First, a bit of a nitpick. We’re way past the point of just using a visual telescope image to analyze something in space. We have telescopes that can analyze the light spectrum passing through an atmosphere in order to determine its contents. We can look out using X-ray or radio wave telescopes in order to increase what we can see outside of the visible spectrum.

However, even just using the visible light telescopes of the past, we can glean a lot of info about anything we can see.

Lets start with asteroids. If we’re looking for an asteroid, its going to be in our solar system. Once we find something moving, we begin tracking it, and measuring how far and in what direction it is moving. Once we have that info, calculating its orbit is just a matter of math that we’ve had since Newton’s work on gravity. Once we calculate all the parameters of a rocks orbit, we can figure out its mass based on its size and speed.

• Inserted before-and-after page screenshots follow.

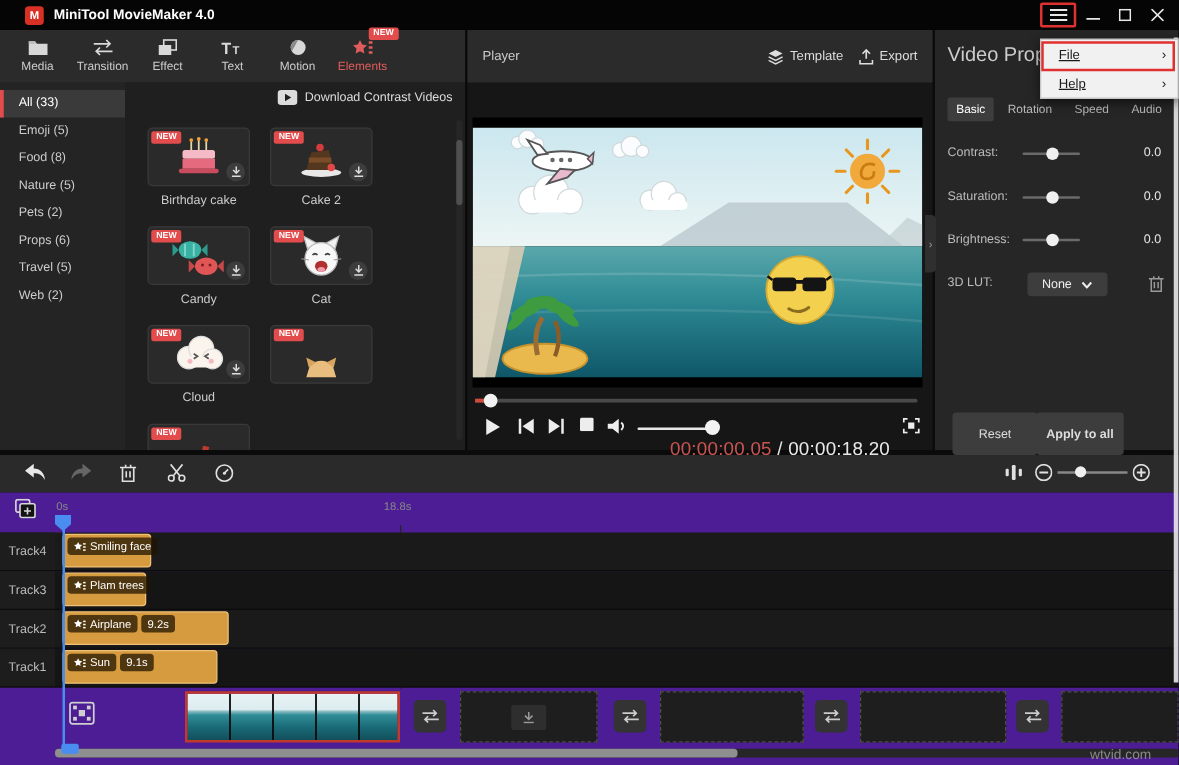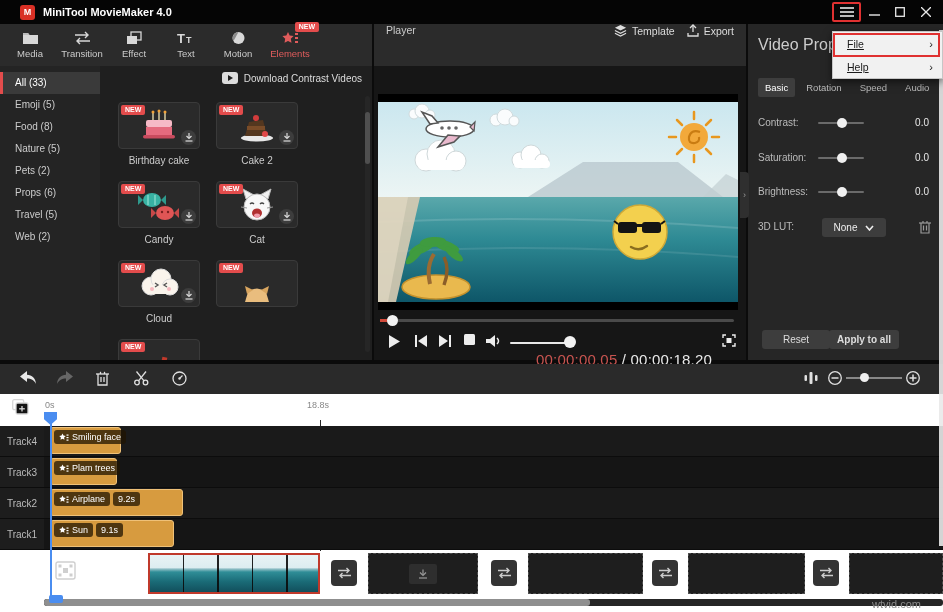"Player" #player-header { align-items: none -> center }
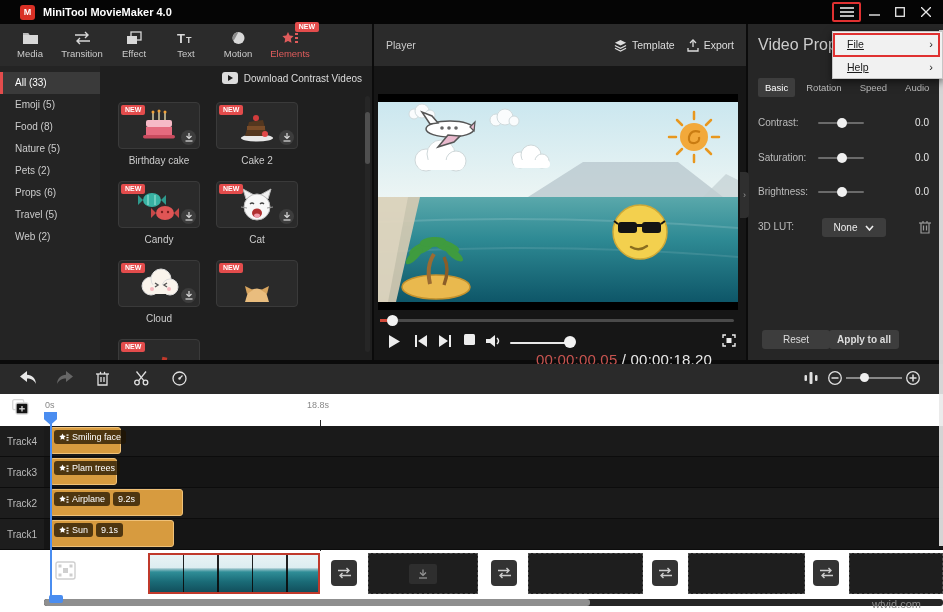"Reset" .vp-btn { height: 19px -> 34px }
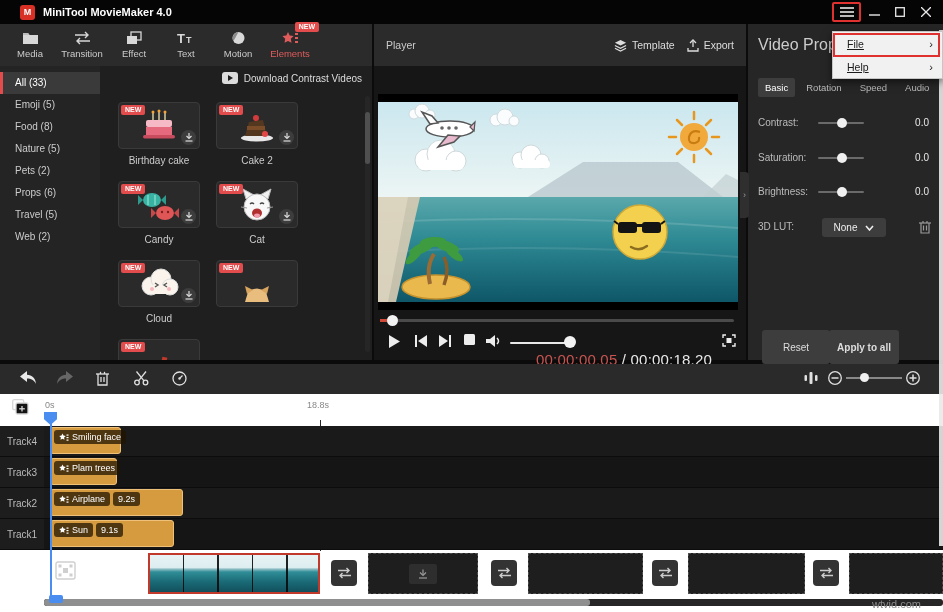"0s" #timeline { background: #ffffff -> #4c1d95 }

Exoplanets, which are planets around other stars, are trickier. We have to actually watch the star, and measure how much it’s light dims when the exoplanet passes in front of it, or we measure how much the star wobbles as the planet orbits it. If we can get a sample of light from the planet, we can run it through a spectrometer to see what light was absorbed by the planets atmosphere, which will tell us what its made of.